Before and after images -
__________________________________________________
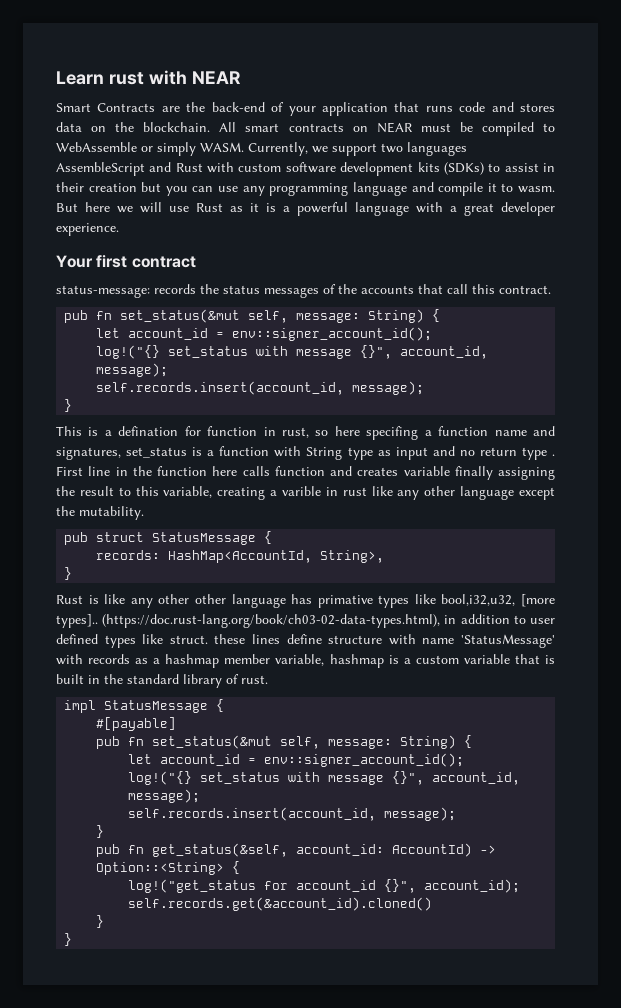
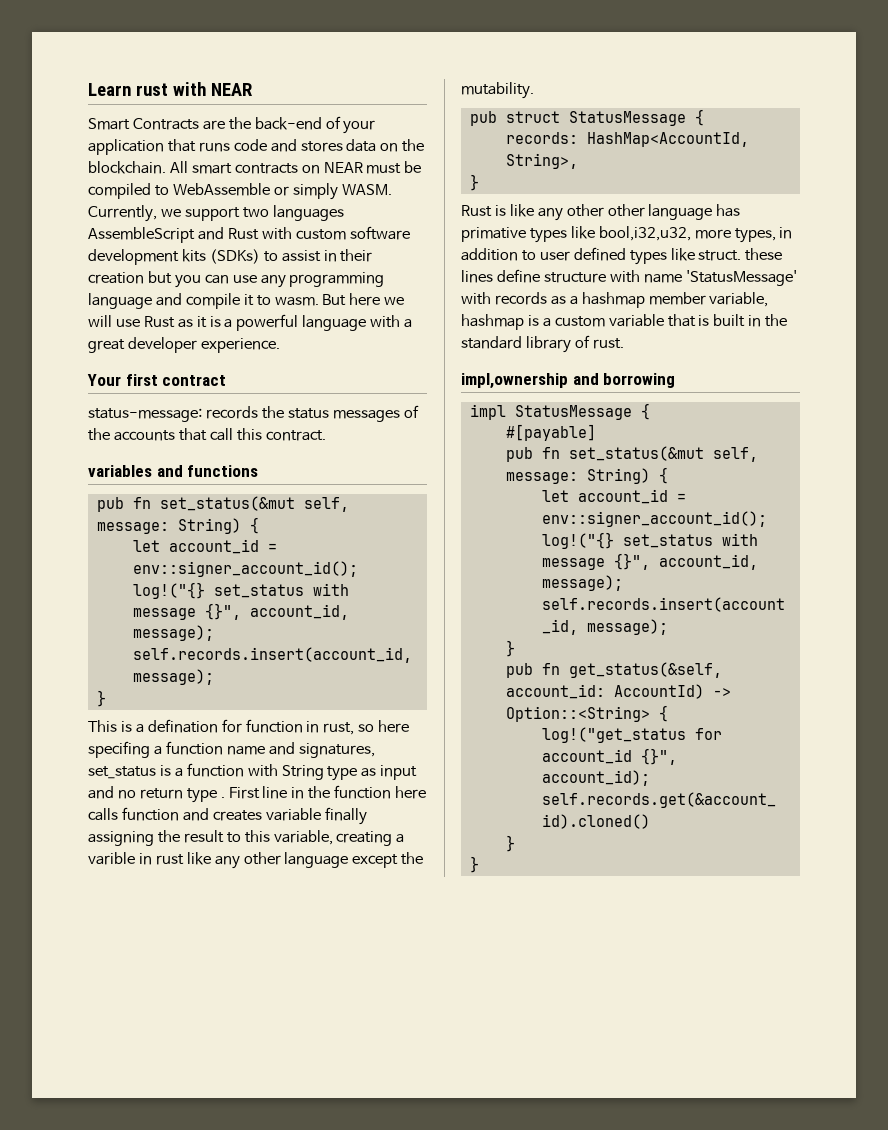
(551, 289) none -> [88,465,259,477] // variables and functions
[521,594,555,607] [56,614,441,628] [more types].. (https://doc.rust-lang.org/book/ch03-02-data-types.html), -> [694,228,776,243] more types,
(268, 679) none -> [461,373,676,389] // impl,ownership and borrowing

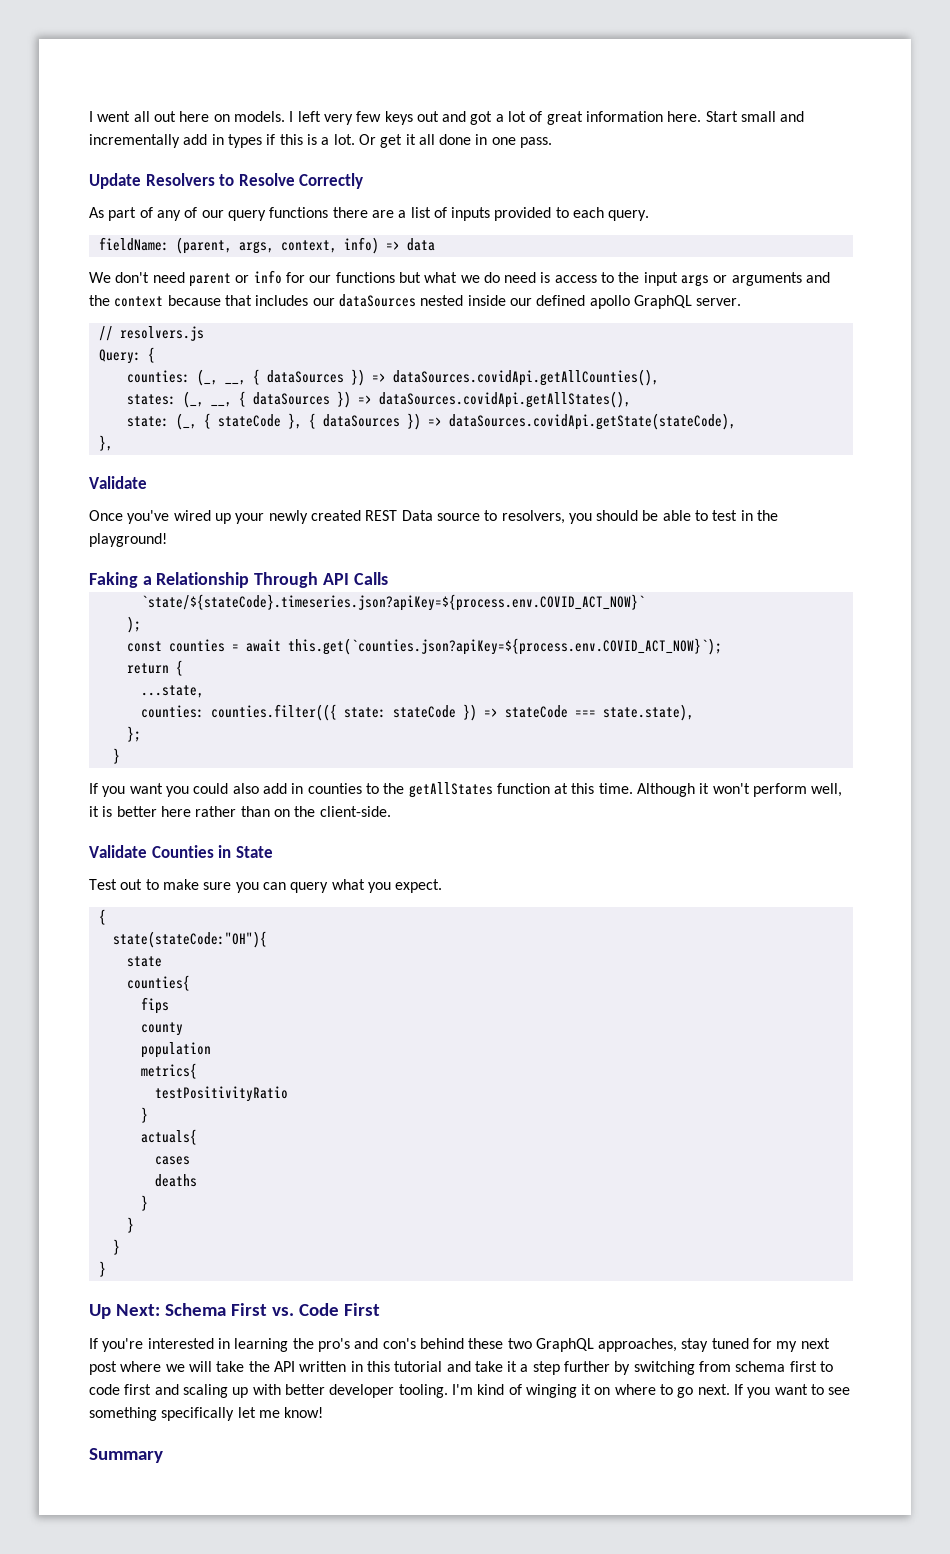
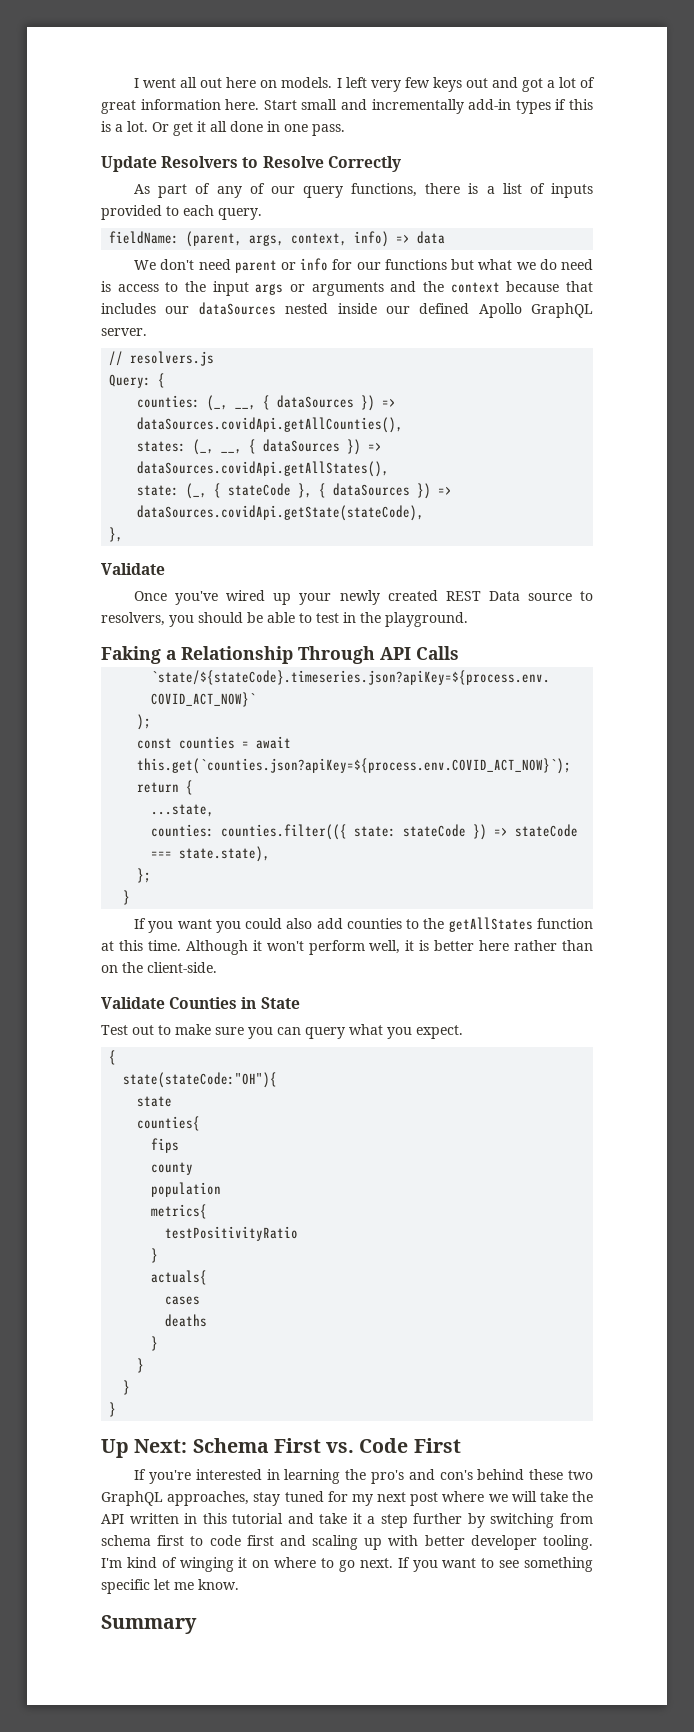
[183,134,224,145] add in -> [468,99,512,110] add-in
[269,207,394,218] functions there are -> [351,183,479,197] functions, there is
[589,295,630,309] apollo -> [478,303,522,318] Apollo
[89,533,167,547] playground! -> [385,612,468,627] playground.
[291,783,304,794] in -> (343, 923) none
[161,1407,235,1421] specifically -> [101,1579,150,1594] specific
[284,1407,324,1418] know! -> [198,1579,239,1590] know.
__________________________________________________
Aim of the exercise - Which lines above contain the word "none"? List them.

Response to this task -
(551, 289) none -> [88,465,259,477] // variables and functions
(268, 679) none -> [461,373,676,389] // impl,ownership and borrowing
[291,783,304,794] in -> (343, 923) none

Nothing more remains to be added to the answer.